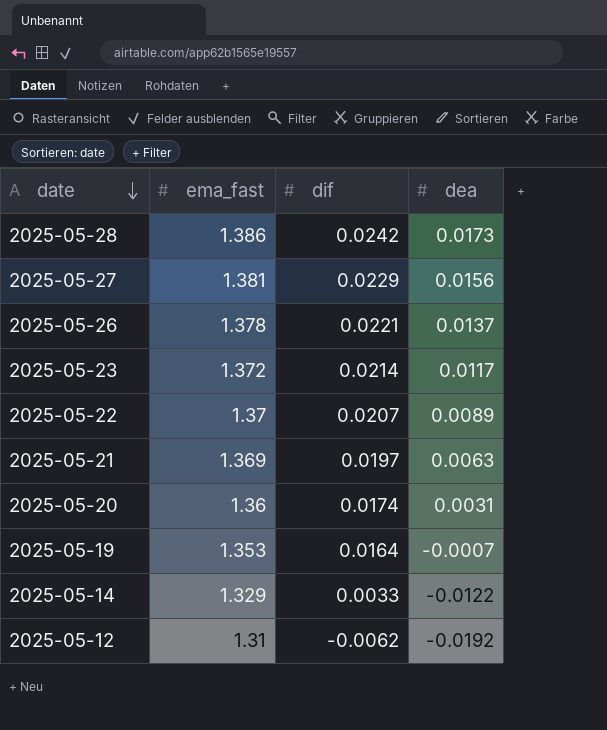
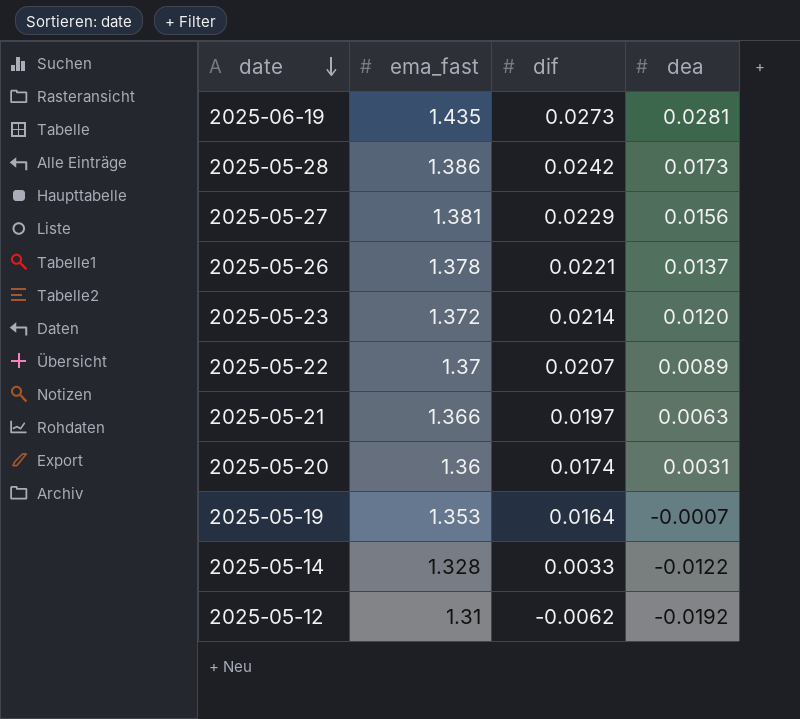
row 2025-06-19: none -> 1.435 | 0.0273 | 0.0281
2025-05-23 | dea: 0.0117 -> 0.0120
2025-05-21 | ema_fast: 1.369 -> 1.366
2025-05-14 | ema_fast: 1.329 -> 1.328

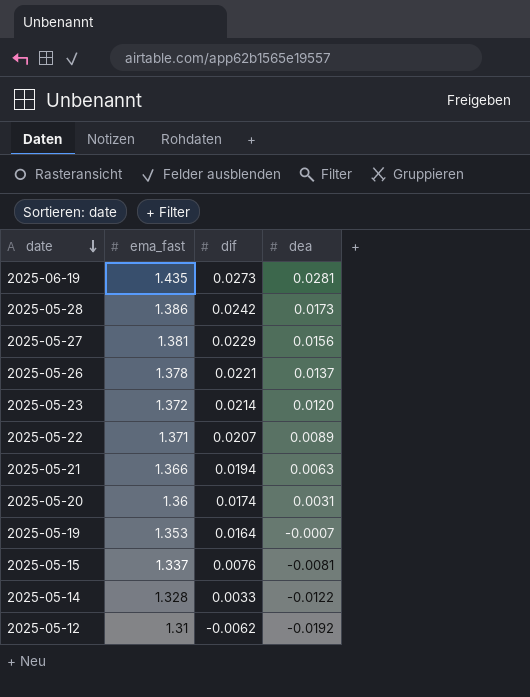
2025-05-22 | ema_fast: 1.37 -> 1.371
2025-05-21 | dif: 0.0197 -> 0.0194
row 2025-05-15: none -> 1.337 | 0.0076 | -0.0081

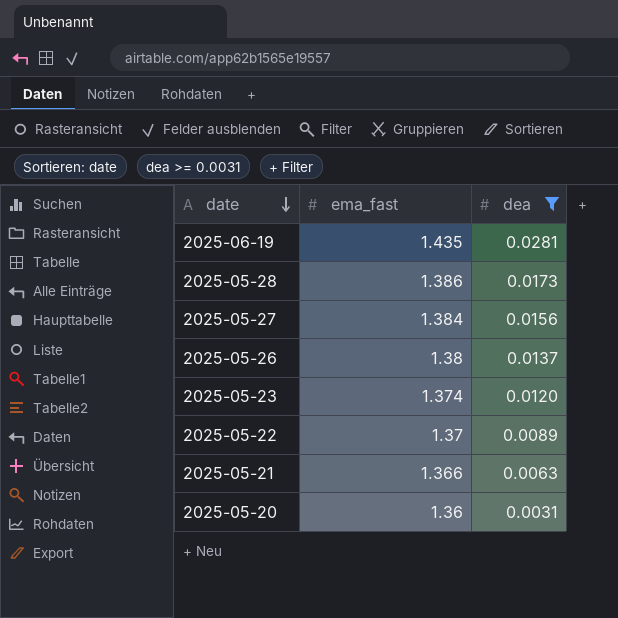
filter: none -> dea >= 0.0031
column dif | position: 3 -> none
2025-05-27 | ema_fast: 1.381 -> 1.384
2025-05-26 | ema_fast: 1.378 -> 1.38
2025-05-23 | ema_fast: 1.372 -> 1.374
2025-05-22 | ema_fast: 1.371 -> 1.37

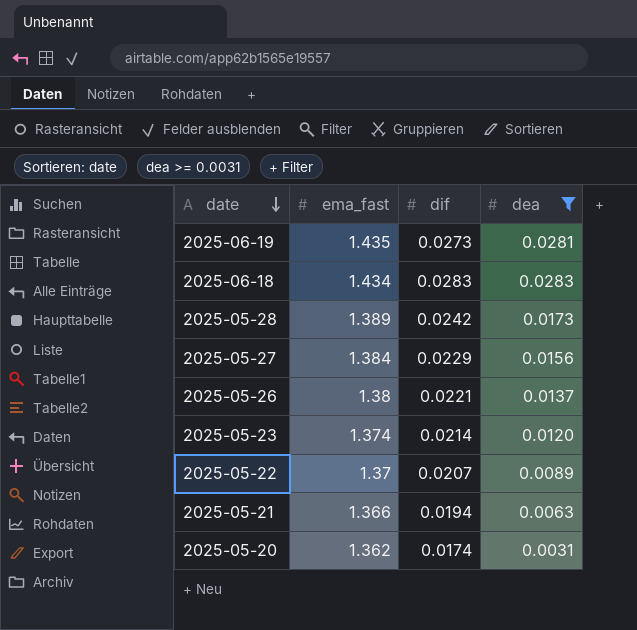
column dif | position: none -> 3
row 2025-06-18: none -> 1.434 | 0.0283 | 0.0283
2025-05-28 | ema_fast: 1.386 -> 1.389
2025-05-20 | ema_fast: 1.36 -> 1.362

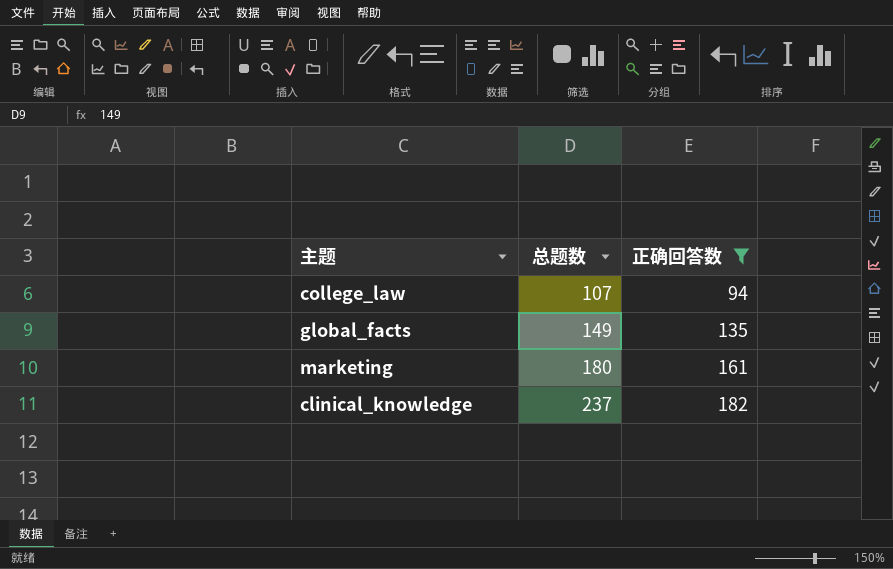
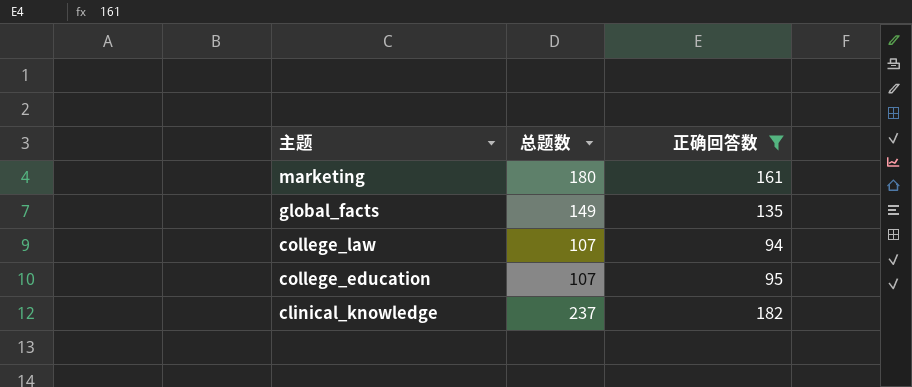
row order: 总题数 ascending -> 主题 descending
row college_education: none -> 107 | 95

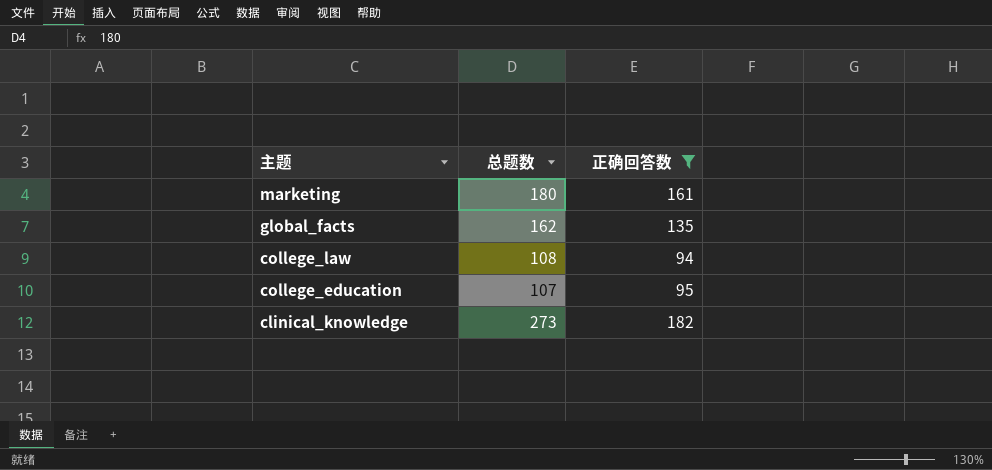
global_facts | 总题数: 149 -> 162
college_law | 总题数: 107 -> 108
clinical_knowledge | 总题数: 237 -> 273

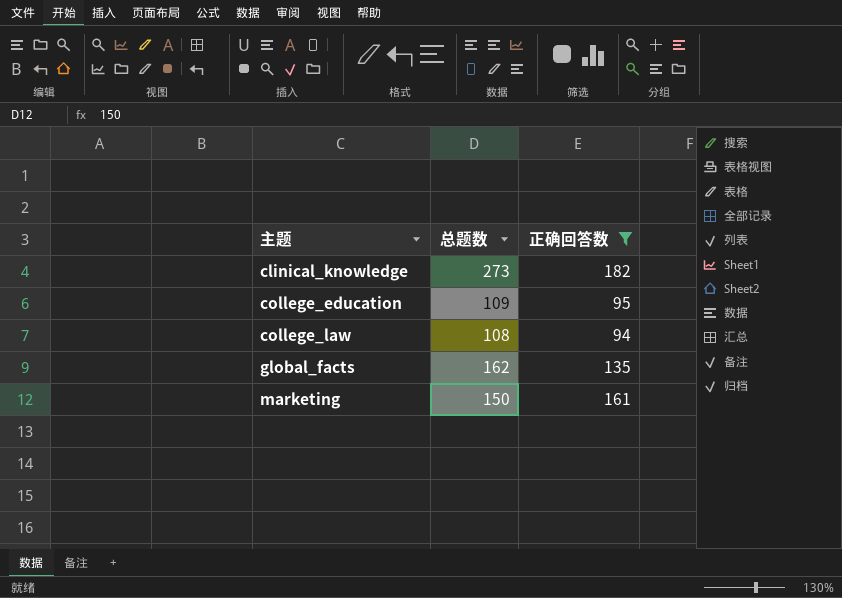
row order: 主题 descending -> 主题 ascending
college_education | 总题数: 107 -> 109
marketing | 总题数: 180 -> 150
- - - -
» **Aim of the exercise**:
Transcribe exactly the lines from the one with "filter: none -> dea >= 0.0031" to the last line of the records, both included, so that no picture appears in the copy.

» **Answer section**:
filter: none -> dea >= 0.0031
column dif | position: 3 -> none
2025-05-27 | ema_fast: 1.381 -> 1.384
2025-05-26 | ema_fast: 1.378 -> 1.38
2025-05-23 | ema_fast: 1.372 -> 1.374
2025-05-22 | ema_fast: 1.371 -> 1.37

column dif | position: none -> 3
row 2025-06-18: none -> 1.434 | 0.0283 | 0.0283
2025-05-28 | ema_fast: 1.386 -> 1.389
2025-05-20 | ema_fast: 1.36 -> 1.362

row order: 总题数 ascending -> 主题 descending
row college_education: none -> 107 | 95

global_facts | 总题数: 149 -> 162
college_law | 总题数: 107 -> 108
clinical_knowledge | 总题数: 237 -> 273

row order: 主题 descending -> 主题 ascending
college_education | 总题数: 107 -> 109
marketing | 总题数: 180 -> 150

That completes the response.